# Exponential learning rates

Tuning a constant learning rate is difficult, using an adaptive learning rate is often better. A small learning rate will converge after a very long training process and a large learning rate will reduce the loss quickly but can bounce around the optimum. An adaptive learning rate will change over the course of training.

Exponential learning rates are a function of the iteration number:

$ t: \eta(t) = \eta_0 10^{\frac{-t}{r}} $

It requires tuning $\eta_0$ and $r$. At every step, the learning rate will drop by a factor of 10.

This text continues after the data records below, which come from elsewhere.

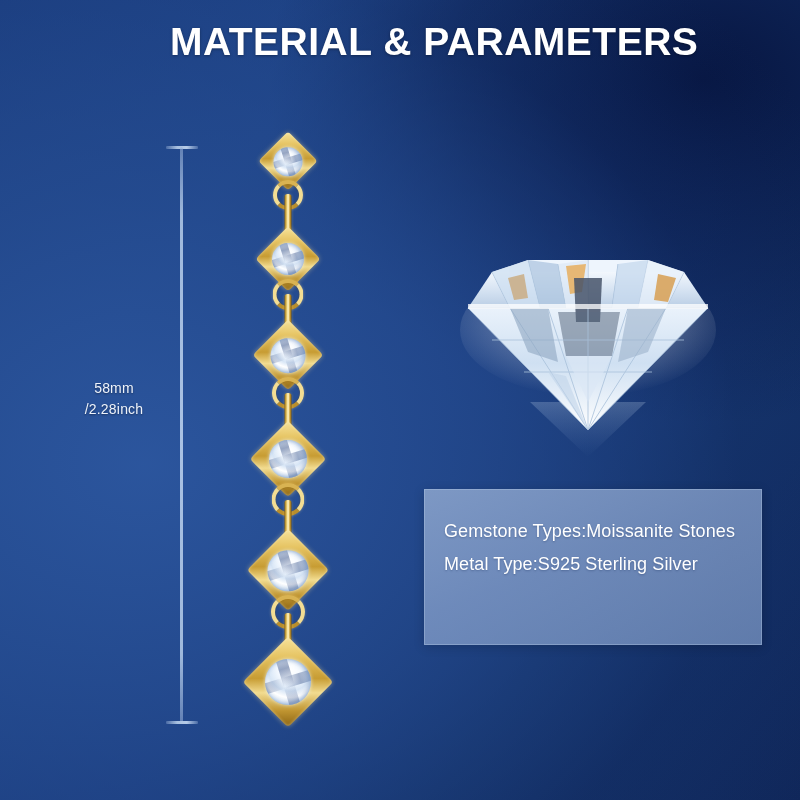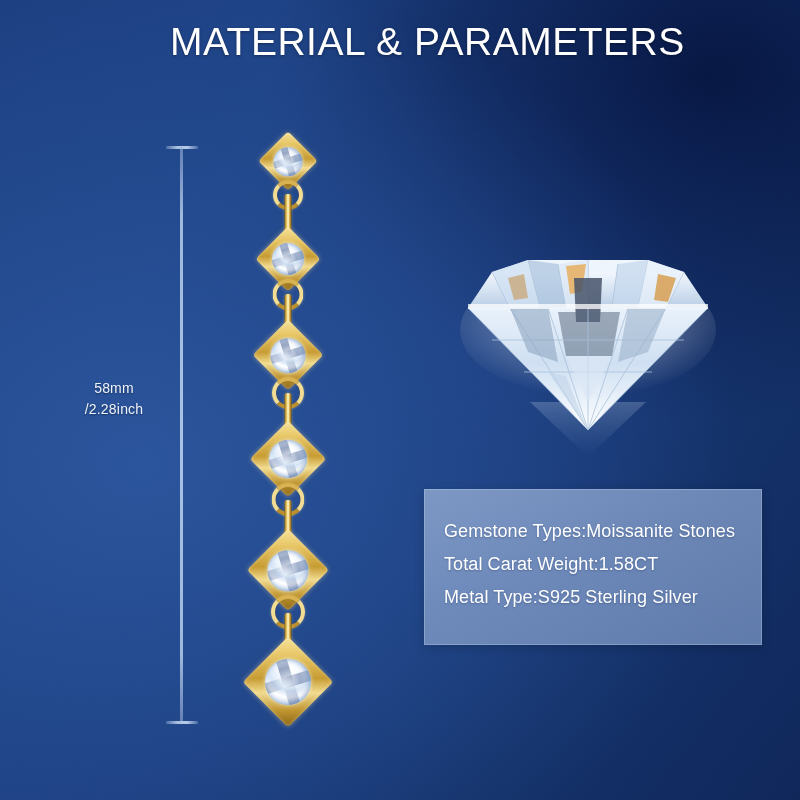--- a/index.html
+++ b/index.html
@@ -27,7 +27,7 @@
     font-size: 39px;
     letter-spacing: 0.5px;
     color: #ffffff;
-    font-weight: 400;
+    font-weight: 700;
     white-space: nowrap;
     text-shadow: 0 1px 3px rgba(0,0,0,0.35);
   }

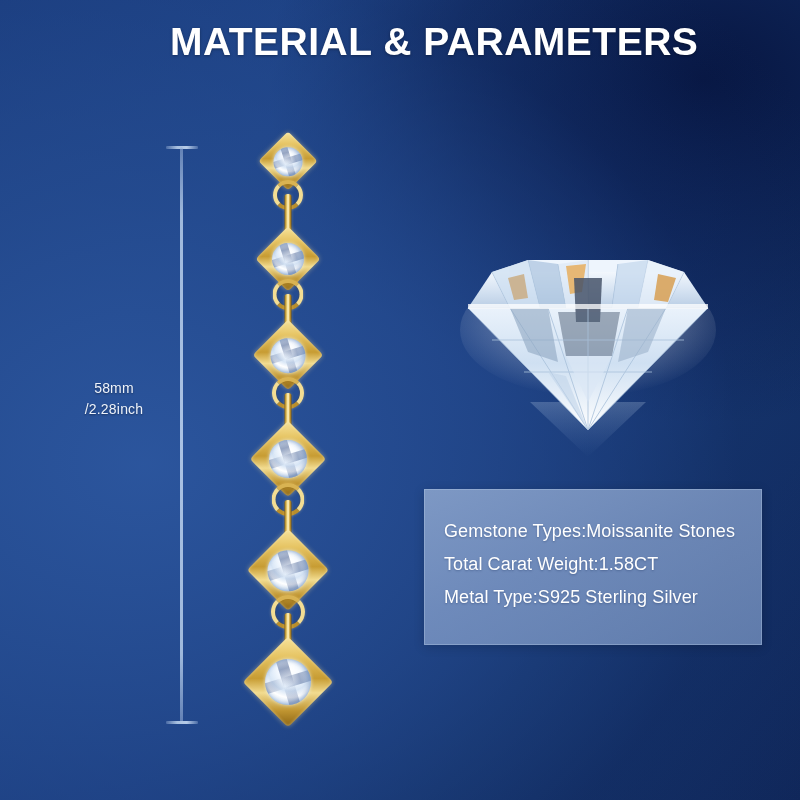--- a/index.html
+++ b/index.html
@@ -305,7 +305,6 @@
   <div id="spec-box">
     <div id="spec-list">
       <div class="spec-line">Gemstone Types:Moissanite Stones</div>
-      <div class="spec-line">Total Carat Weight:1.58CT</div>
       <div class="spec-line">Metal Type:S925 Sterling Silver</div>
     </div>
   </div>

In this paper: http://ieeexplore.ieee.org/document/6638963/, the authors compare performance of learning schedules (ways of setting the learning rate). They find that exponential scheduling is simple to implement and converges quickly, compared to others. 

In TensorFlow:

In [None]:
initial_learning_rate = 0.1
decay_steps = 10000 #drop after 10000 steps t
decay_rate = 1/10 # drop learning rate by factor of 10 
global_step = tf.Variable(0, trainable=False, name="global_step")
learning_rate = tf.train.exponential_decay(initial_learning_rate, global_step, decay_steps, decay_rate)
optimiser = tf.train.MomentumOptimizer(learning_rate, momentum=0.9)
training_op = optimiser.minimize(loss, global_step=global_step)

The tf.train.exponential_decay function returns the decayed_learning_rate as:  
  
learning_rate * decay_rate ^ (global_step / decay_steps)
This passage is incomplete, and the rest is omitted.